The Convention of States people are at it again. Here’s a June 5 press release promoting an upcoming “simulation” that they are hosting in Colonial Williamsburg in August:
This August, delegates representing all 50 states will gather in Colonial Williamsburg for an Article V simulated convention.
As we draw nearer to the 34-state threshold needed to call the first-ever actual interstate convention, our movement is hard at work to ensure that the nation is ready for such a momentous occasion.
Never in American history have we fully implemented the Founder’s [sic] brilliant Article V solution to government overreach (although we have come close). At the Constitutional Convention in 1787, our forefathers unanimously empowered the states with the ability to call a convention as a check and balance on federal power. It is a great tragedy that we have not exercised that power before now.
Is it a great tragedy? James Madison thought that to hold another amendments convention (because, don’t forget — that’s what the first one was supposed to be) would be worse than tragic, it would be “fatal.” In a letter to George Nicholas, Madison wrote:
Conditional amendments or a second general Convention will be fatal.
He added in that same letter the following dire prediction should an amendments convention be called:
The circumstances under which a second Convention composed even of wiser individuals, would meet, must extinguish every hope of an equal spirit of accomodation [sic]; and if it should happen to contain men, who secretly aimed at disunion, (and such I believe would be found from more than one State) the game would be as easy as it would be obvious, to insist on points popular in some parts, but known to be inadmissible in others of the Union.
In a letter to Edmund Randolph, Madison reiterated his opposition to a second convention for considering additional amendments:
I am confirmed, by a comparative view of the publications on the subject, and still more of the debates in the several conventions, that a second experiment would be either wholly abortive, or would end in something much more remote from your ideas and those of others who wish a salutary Government, than the plan now before the public.
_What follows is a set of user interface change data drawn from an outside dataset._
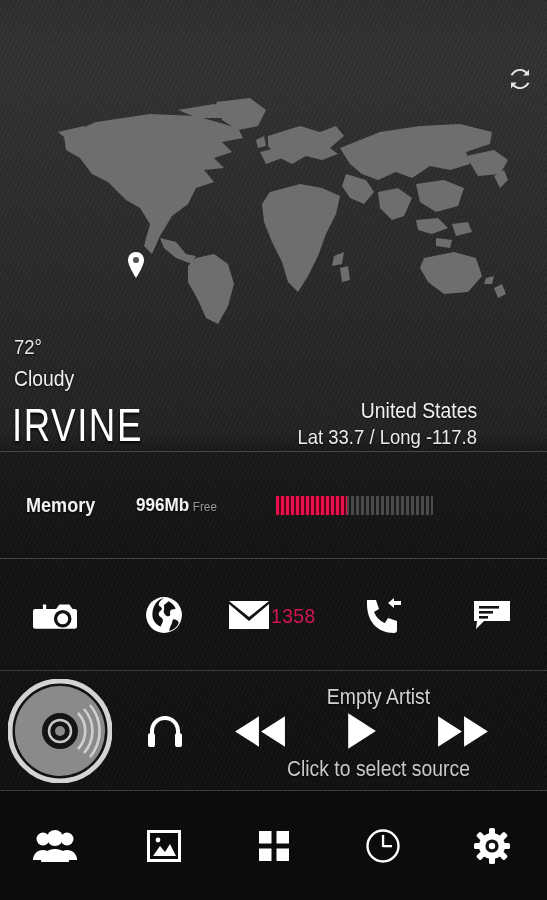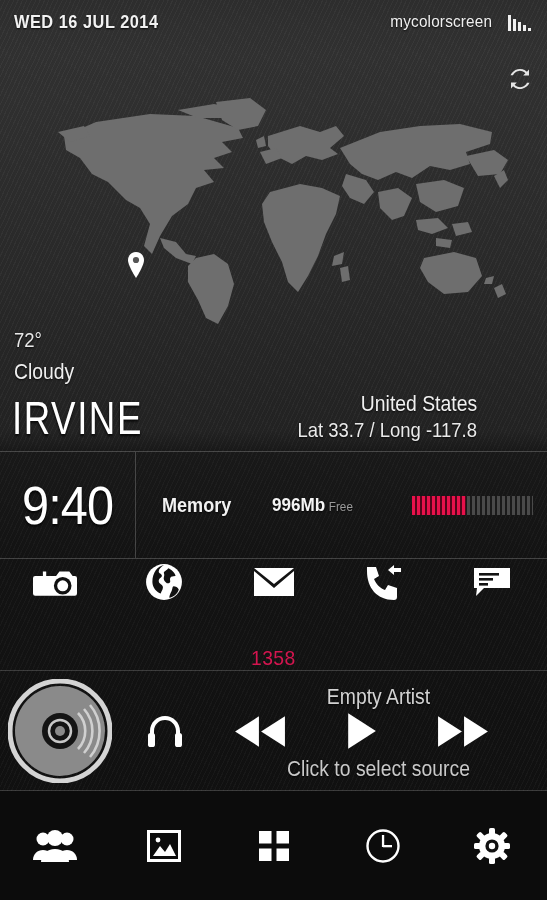"WED 16 JUL 2014" div { html: <div> <div>WED 16 JUL 2014</div> <div></div> <div>mycolorscreen</div> <div> <i></i> <i></i> <i></i> <i></i> <i></i> </div> </div> -> none }
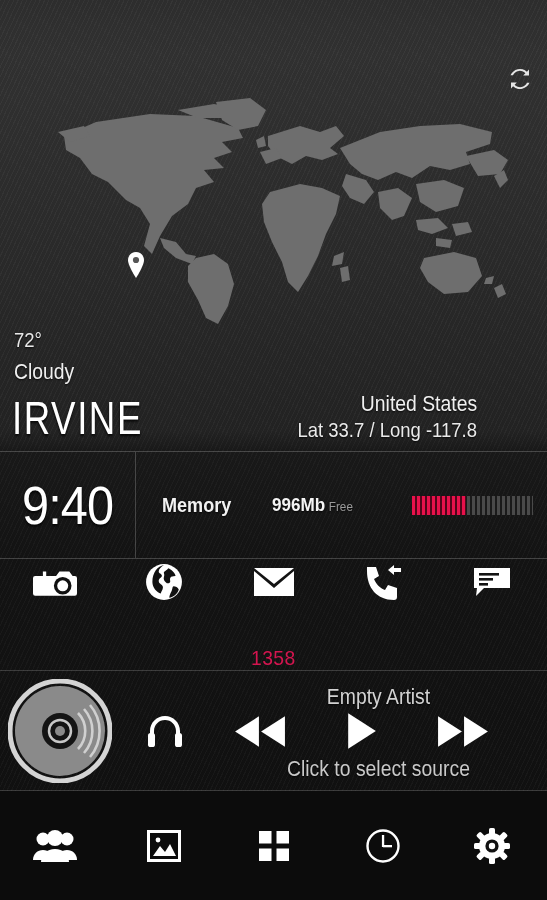"72°" #weather { top: 322px -> 329px }
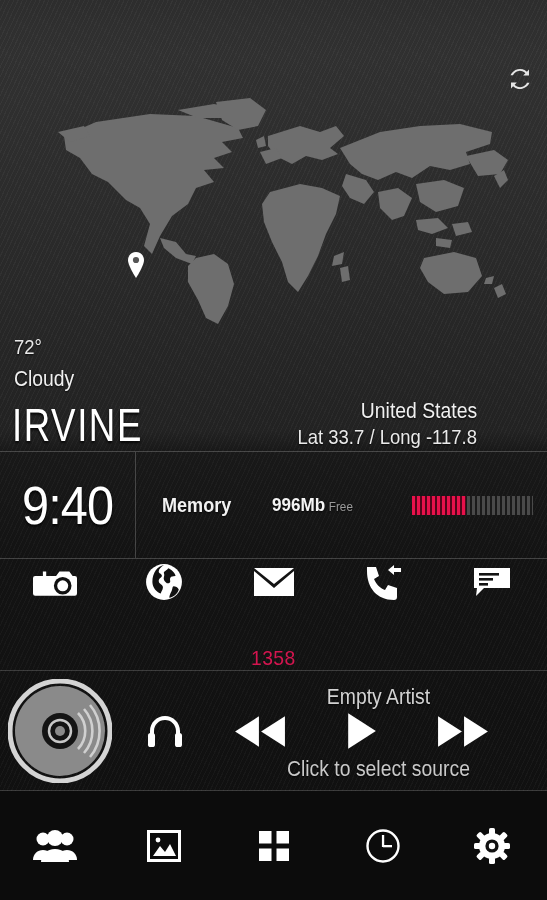"9:40" div { html: <div> <div>9:40</div> </div> -> none }
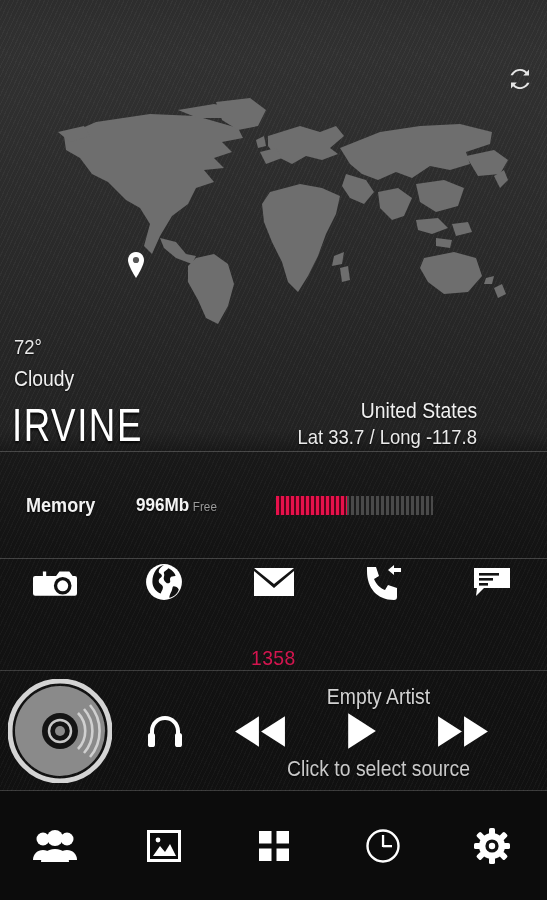"1358" .app-cell { flex-direction: column -> none; justify-content: space-between -> center }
Madison was not alone in his rejection of the idea of a second convention. How about this warning of the dangers to be expected from a second (amendments) convention, written by George Washington to the Marquis de Lafayette in 1788:
Some respectable characters have wished that the States, after having pointed out whatever alterations and amendments may be judged necessary, would appoint another federal Co[n]vention to modify it upon these documents. For myself I have wondered that sensible men should not see the impracticability of the scheme. The members would go fortified with such Instructions that nothing but discordant ideas could prevail.
And a lesser-known member of the Founding Generation, Melancton Smith, asked the following question in an address to the people of the state of New York regarding the amendments that some argued had to be made to the Constitution to control the federal government:
The amendments contended for as necessary to be made, are of such a nature, as will tend to limit and abridge a number of the powers of the government. And is it probable, that those who enjoy these powers will be so likely to surrender them after they have them in possession, as to consent to have them restricted in the act of granting them? Common sense says—they will not.
Common sense still says they will not!
Melancton Smith’s question and its answer probably have not been read by the Convention of States people; otherwise, they wouldn’t have written this ridiculous paragraph in the press release for the “simulated convention”:
Commissioner will work diligently to craft, discuss, and vote on proposed amendments that enact term limits, impose a balanced budget, and limit the scope, power, and jurisdiction of the federal government.
So, the very people who work tirelessly, shamelessly, and fearlessly to destroy our lives, liberty, and property in open, hostile, and notorious violation of both the Constitution as ratified and the many amendments to it would suddenly repent of their former tyrannical ways and become humble and penitent possessors of limited power, power that they now exercise with impunity?
Common sense says they will not.
Finally, the website devoted to advertising their “simulated convention” boasts that they will have “the opportunity to hear from Colonial Williamsburg’s character actor, Founding Father George Washington.” That sounds fun! But I wonder if the guy pretending to be George Washington is going to speak in favor of the amendments convention, or will he quote the words of the real George Washington that were quoted earlier in this article? You know, the one where the real George Washington says that at a second convention “nothing but discordant ideas could prevail”?
I’ll report back after the “simulation” is over.